Let me introduce myself. I’m someone you might have met one day, at a café on Locke Street or James Street North or South, who quite possibly bumped into you with a steaming hot coffee, spilling it all over your sweater sleeve because I had my head down in a book. I might have been at that part in The Dinner(you know, by Herman Koch) when he’s about to lose it in the bicycle shop because the owner called his eight-year-old son a punk. I had to know, steaming coffee or not, if he could manage his rage or if this scene held the key to the story. I had to know and so I walked right into you, scalding your wrist and mine too (so sorry).
Or maybe I said hello to you at the farmer’s market, squeezing December’s clementines side by side on a Saturday morning. You might have been the one who was telling me that you’d found the perfect stocking stuffer for your wife, who was at the gym right then doing Pilates (good for her). She worked with x-rays at St. Joe’s, or with radiation equipment, and you’d got her a pair of kid leather gloves, caramel brown to match her coat, so she’d be warm when she had to work the night shift. I smiled and nodded, but you lost me at St. Joe’s. The image of a hospital, of doctors and nurses in scrubs, and of blood filled my mind.
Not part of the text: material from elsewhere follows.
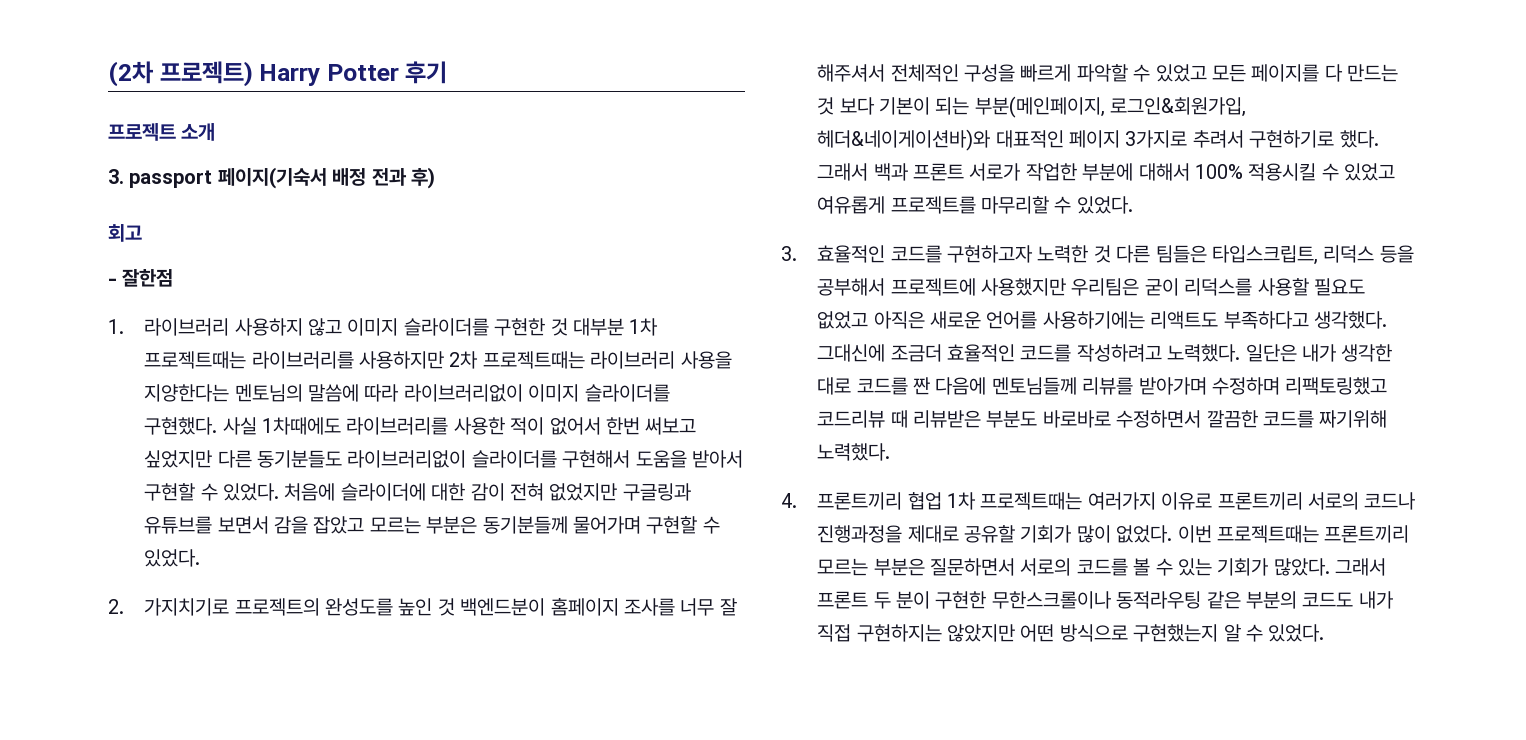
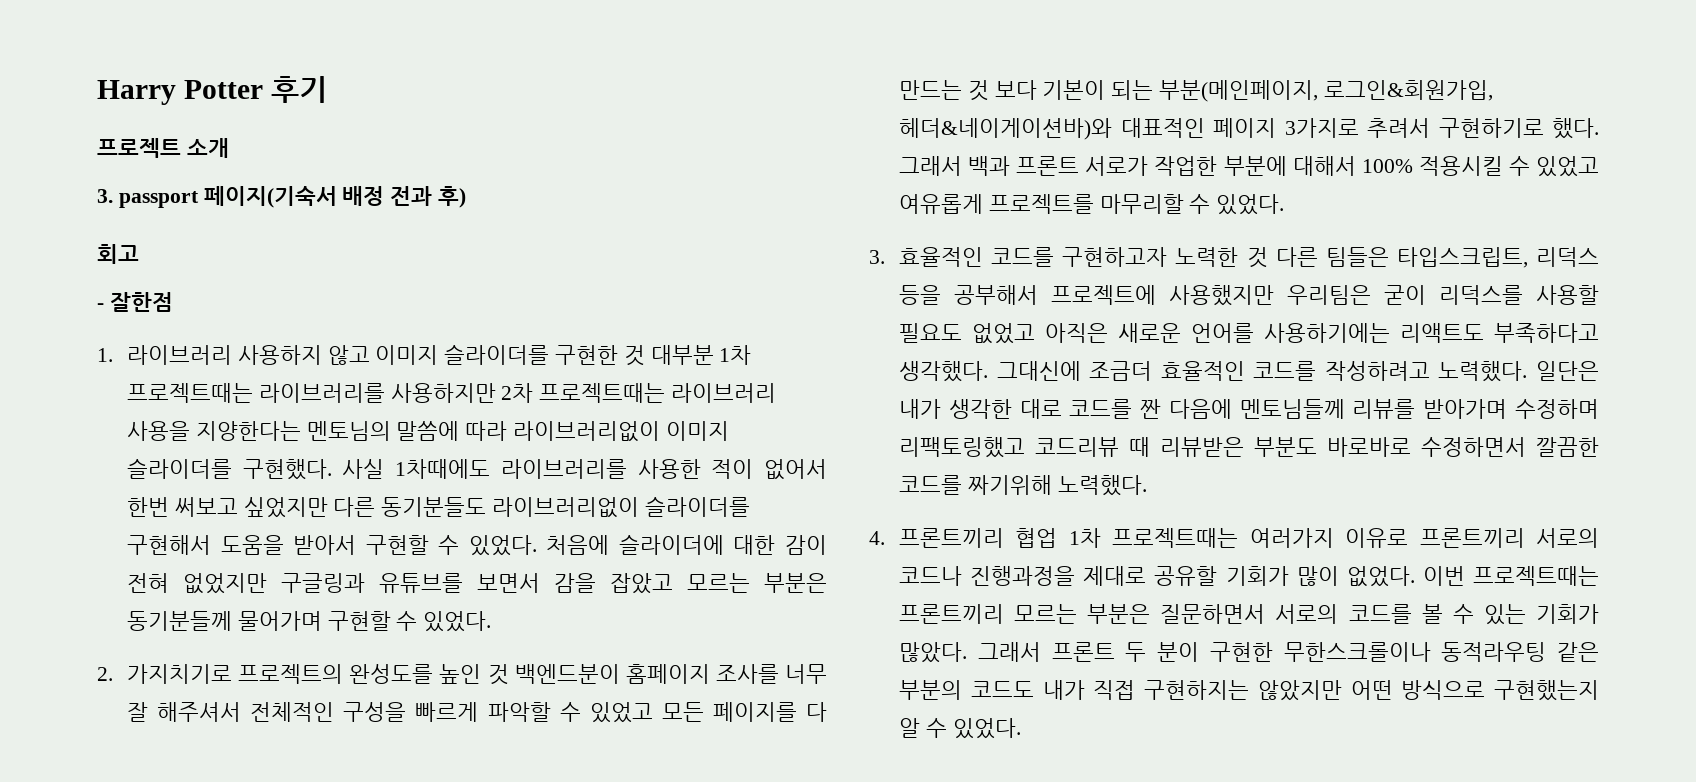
[108,61,253,87] (2차 프로젝트) -> (97, 92) none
It took me back to the evening some weeks earlier, to my first fire this winter when my brother came over for a whisky sour or three and we listened to Lawrence Hill’s Massey Lectures on the CBC. Blood: The Stuff of Life. Blood red oranges. Clementines.
But maybe we’ve just seen each other in passing. Out on the trails, at a movie, in the new Hamilton Store. If I think about that too long, it seems a pity because I’d really like to meet you. I’d like to sit down and talk to you and ask you about last year. I’d like to listen to your resolutions for this coming year. What will you do in 2014, now that you know better? Eat less, drink less, exercise more? No, tell me your real resolutions and I’ll tell you mine. Here’s a hint, but no more than that for now: it involves Joseph Boyden, fresh air, and a birch tree.
Happy New Year and welcome to the Bibliophile blog.